Illustration: Roman mosaic floor, from Gruner and Braun's Specimens of Ornamental Art, 1850.

As to the Specimens of Ornamental Art, the plates themselves were designed and produced by Gruner while Braun produced the descriptive text that went with the volume. This made good use of both men's innate skills as Gruner was a professional artist and engraver, while Braun was an archaeologist who had worked extensively in Italy.

One of the main reasons that the book was published in England rather than Germany was the fact that Gruner himself was highly connected with the Royal Court in London. He was a confident of Prince Albert and advised him on various aspects concerning both art and design. He was in fact intimately involved in both the Great Exhibition of 1851 held at the Crystal Palace and its after effect, that of the South Kensington Museum which was later to become the Victoria and Albert Museum. Gruner was involved in the procedure of vetting acquisitions for the museum. He was also, to a certain extent at least, a form of mentor to Owen Jones who was to produce his own fine addition to the volumes that highlighted the historical decorative arts, The Grammar of Ornament which was first published six years after Gruner and Braun's book, in 1856.

Illuatration: Painted friezes at the Sante Andrea Church, Vercelli, produced in the 13th century, from Gruner and Braun's Specimens of Ornamental Art, 1850.

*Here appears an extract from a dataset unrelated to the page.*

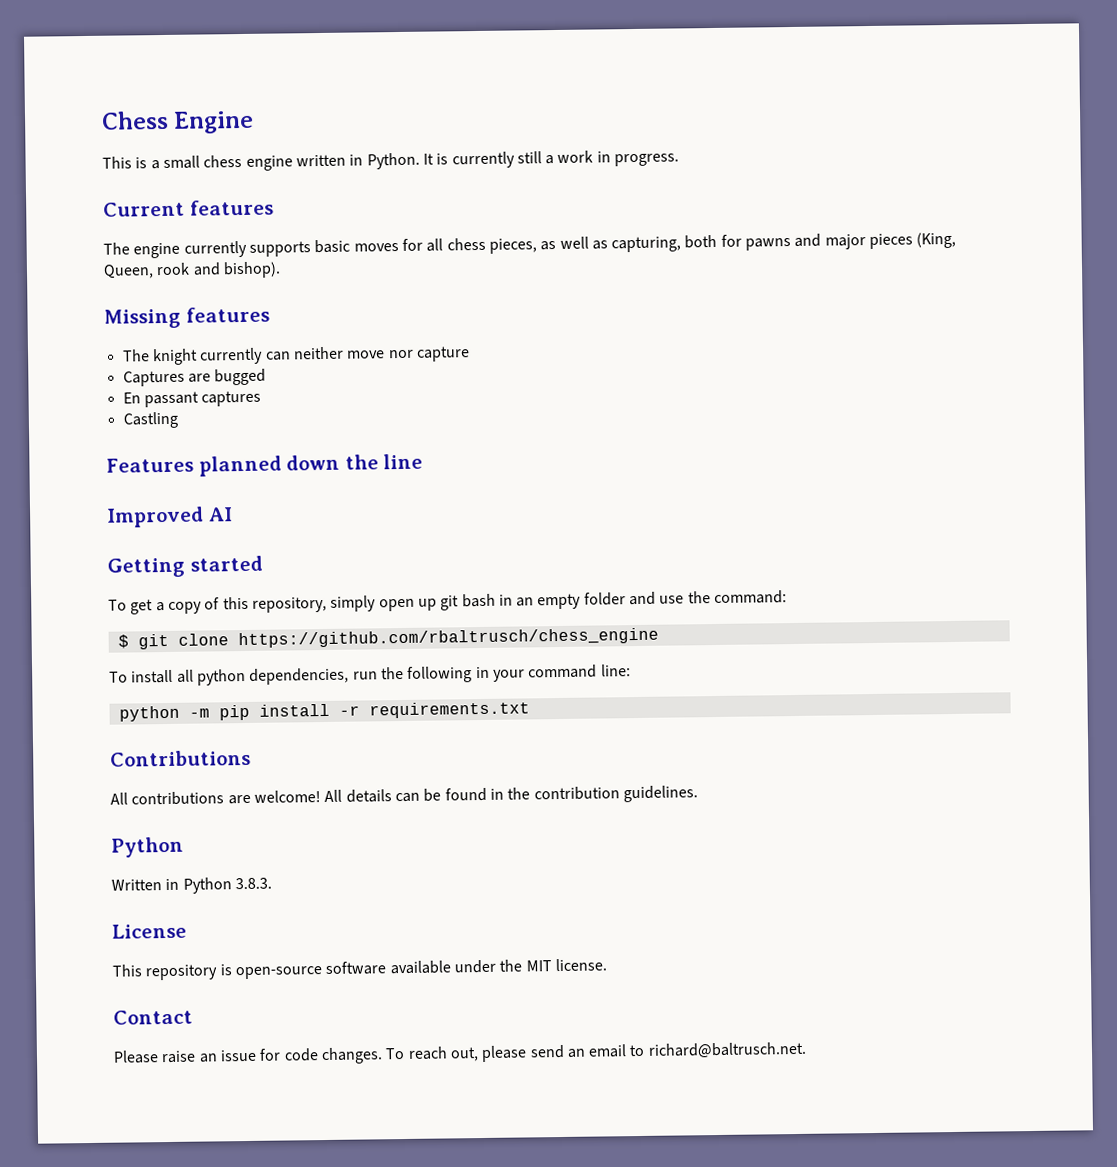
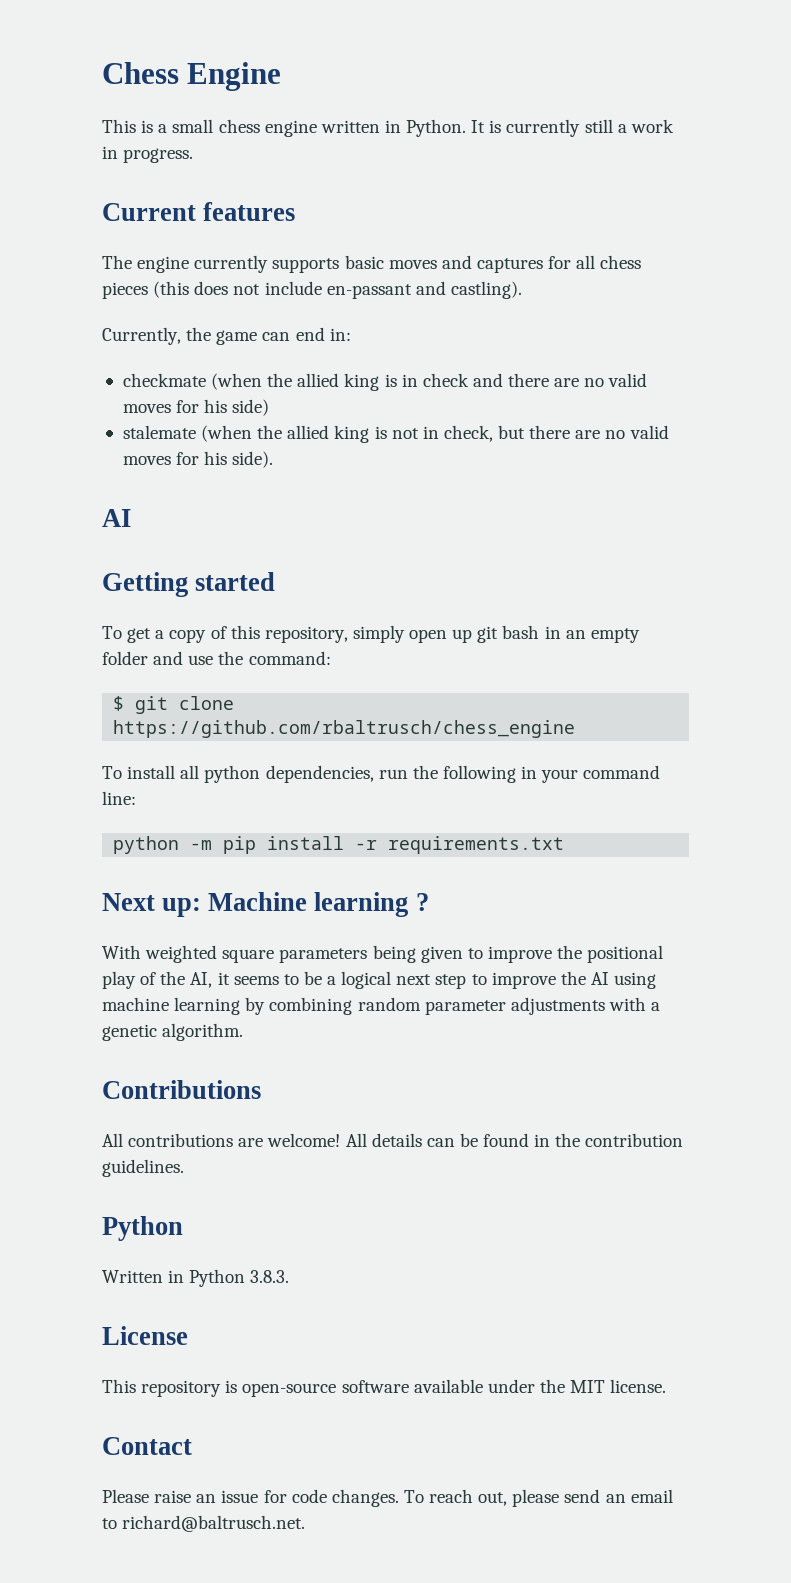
(399, 247) none -> [441,255,543,273] and captures
[488,231,957,254] [103,261,281,279] [104,306,270,329] [121,346,470,366] [122,368,267,387] [122,390,262,408] [122,411,178,429] [106,453,424,477] [106,506,204,528] pieces, as well as capturing, both for pawns and major pieces (King, Queen, rook and bishop). // Missing features // The knight currently can neither move nor capture // Captures are bugged // En passant captures // Castling // Features planned down the line // Improved -> [102,281,522,299] [102,327,351,345] [122,373,648,391] [122,399,270,416] [122,425,669,443] [122,451,274,468] pieces (this does not include en-passant and castling). // Currently, the game can end in: // checkmate (when the allied king is in check and there are no valid moves for his side) // stalemate (when the allied king is not in check, but there are no valid moves for his side). //
(530, 710) none -> [102,892,429,917] [102,945,664,963] [102,971,657,989] [102,997,661,1015] [102,1023,244,1041] // Next up: Machine learning ? // With weighted square parameters being given to improve the positional play of the AI, it seems to be a logical next step to improve the AI using machine learning by combining random parameter adjustments with a genetic algorithm.

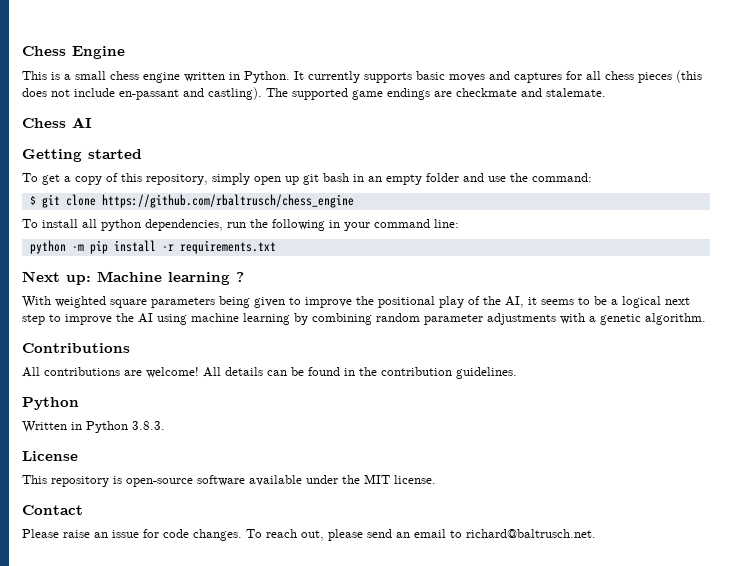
[489,119,674,137] [102,146,194,163] [102,202,296,221] [102,255,190,273] is currently still a work in progress. // Current features // The engine -> (304, 75) none
[102,327,351,345] [122,373,648,391] [122,399,270,416] [122,425,669,443] [122,451,274,468] // Currently, the game can end in: // checkmate (when the allied king is in check and there are no valid moves for his side) // stalemate (when the allied king is not in check, but there are no valid moves for his side). // -> [266,88,606,100] [22,118,66,128] The supported game endings are checkmate and stalemate. // Chess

Specimens of Ornamental Art was a feast for anyone remotely interested in the ancient, medieval or Renaissance decorative arts of Italy. The four examples given in this article cover the era from Classical Rome, through the thirteenth and fourteenth, to the sixteenth century. They are all highly coloured and finished to an exacting degree. The book itself was dedicated to Prince Albert and is no surprise due to the Prince's particular interest in Italian architecture, decoration and ornament.

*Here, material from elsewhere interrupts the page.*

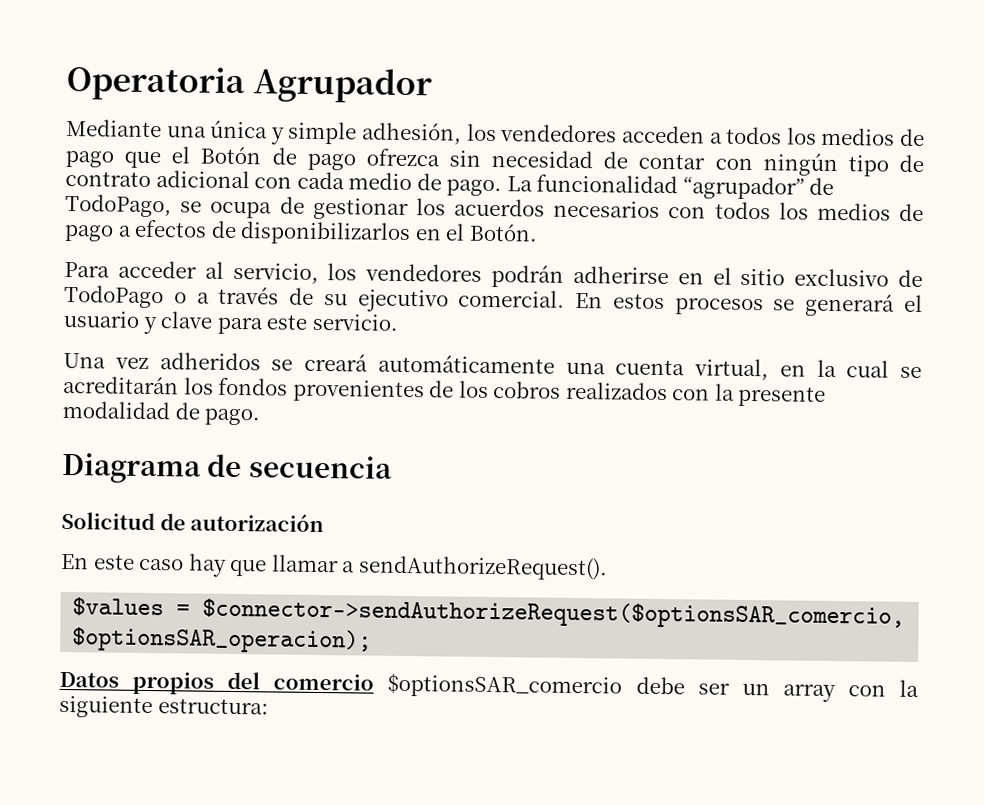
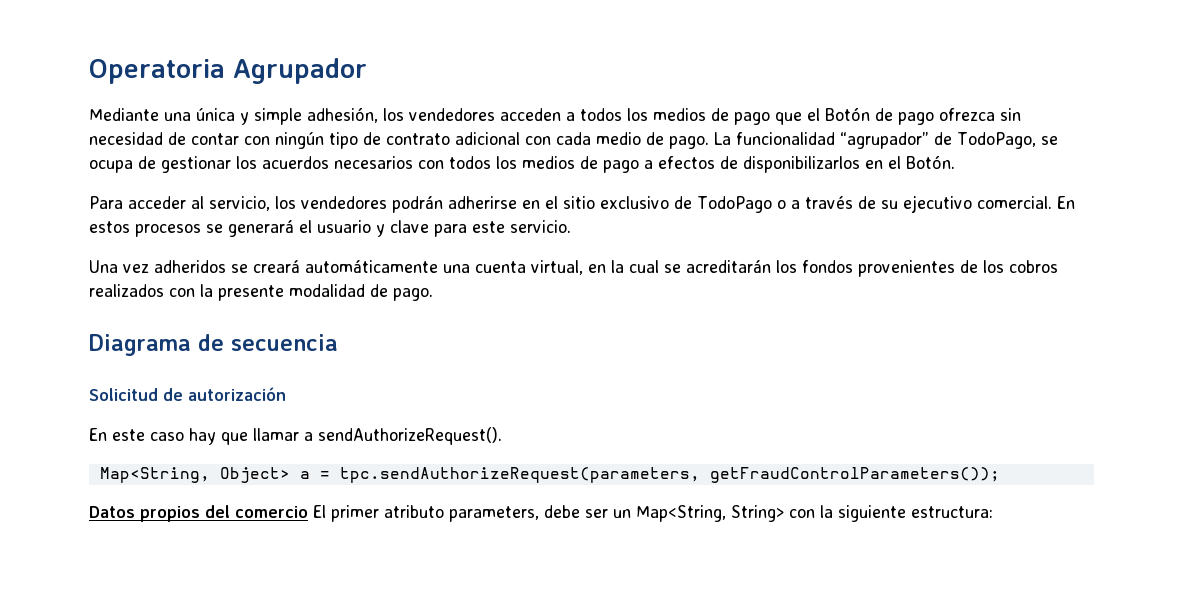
[72,597,906,630] [72,627,373,654] $values = $connector->sendAuthorizeRequest($optionsSAR_comercio, $optionsSAR_operacion); -> [99,467,1000,483] Map<String, Object> a = tpc.sendAuthorizeRequest(parameters, getFraudControlParameters());
[387,672,623,699] $optionsSAR_comercio -> [313,505,539,522] El primer atributo parameters,
[782,683,836,703] array -> [636,505,784,522] Map<String, String>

Although in some respects this could be seen as an illustrative book dedicated to the flattery of the British monarch and her consort, it is much more. This is a title that coincides with both the Great Exhibition, the founding of the Victoria and Albert Museum and the general fascination that was being both promulgated and nurtured across Europe. It was during this period of the mid-nineteenth century that the serious and scholarly examination of historical decoration and ornament gained the momentum it needed in order to both influence and temper contemporary decoration. Although it could be said that these books were partially responsible for the seemingly endless decorative revivals that swept across Europe and North America during this century, it would perhaps be more accurate to say that the revivals themselves were fairly independent of these historically dedicated decorative arts volumes. By emphasising historical and scholarly accuracy to the period, these books were attempting in their own way to set the record straight and therefore to limit the damage done by the often cavalier character of a number of nineteenth century decorative revivals.

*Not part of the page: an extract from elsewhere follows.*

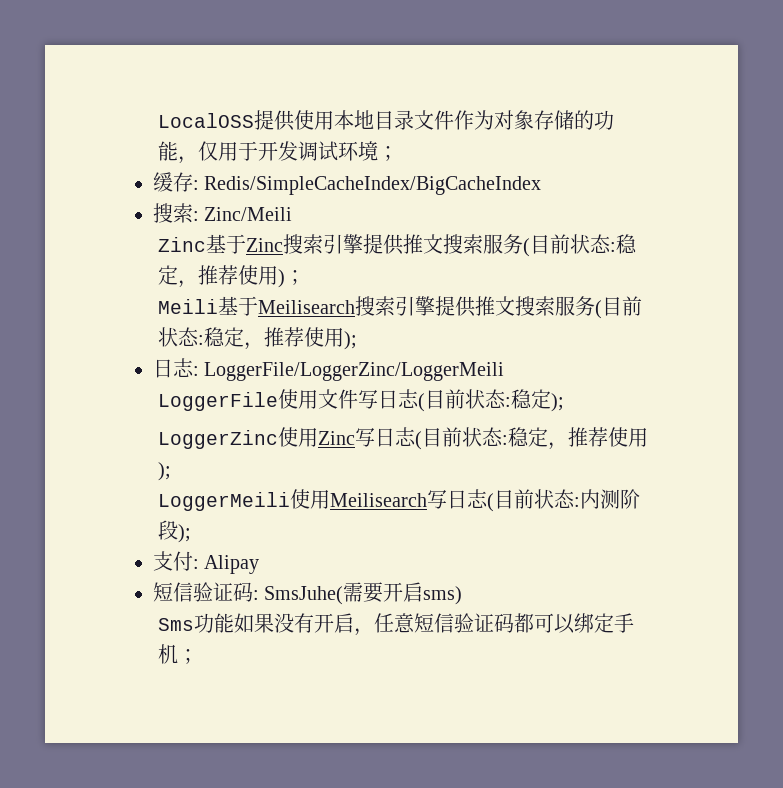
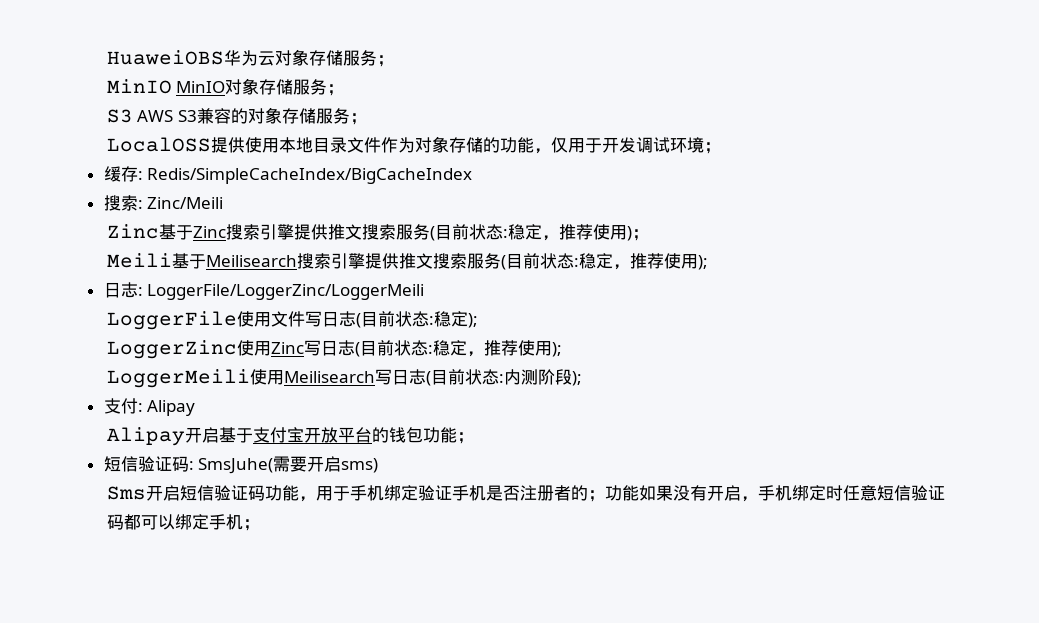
(158, 120) none -> [106,49,394,67] [106,78,345,96] [106,107,367,125] HuaweiOBS华为云对象存储服务； // MinIO MinIO对象存储服务； // S3 AWS S3兼容的对象存储服务； //
(260, 564) none -> [106,427,474,446] // Alipay开启基于支付宝开放平台的钱包功能；
(195, 624) none -> [145,485,605,502] 开启短信验证码功能，用于手机绑定验证手机是否注册者的；
(375, 632) none -> [757,485,843,501] 手机绑定时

Illustration: Painted ceiling and frieze from the Palazzo Vecchio at Mantua produced in the 16th century, from Gruner and Braun's Specimens of Ornamental Art, 1850.

Although by no means anywhere near as universally popular and well known as Owen Jones The Grammar of Ornament, Gruner and Braun's Specimens of Ornamental Art has its place within the select bibliography that helped to promote the vocabulary of the history of decoration and ornamentation. Although much more familiar to us today, a number of the historical decorative styles would still have seemed unfamiliar and something of a perceived mystery to many in the mid-nineteenth century. Both archaeology and the scholarly pursuit of accuracy in the historical perspective of architecture, decoration and ornament would still have been in their very early stages and book titles such as that produced by Gruner and Braun in 1850, would have been seen as a most valuable addition to the constant widening of that particular knowledge base. In many respects we have to thank the work of so many nineteenth century scholars and activists in so many fields, for the perception and accuracy of the past that we take for granted in our own contemporary world.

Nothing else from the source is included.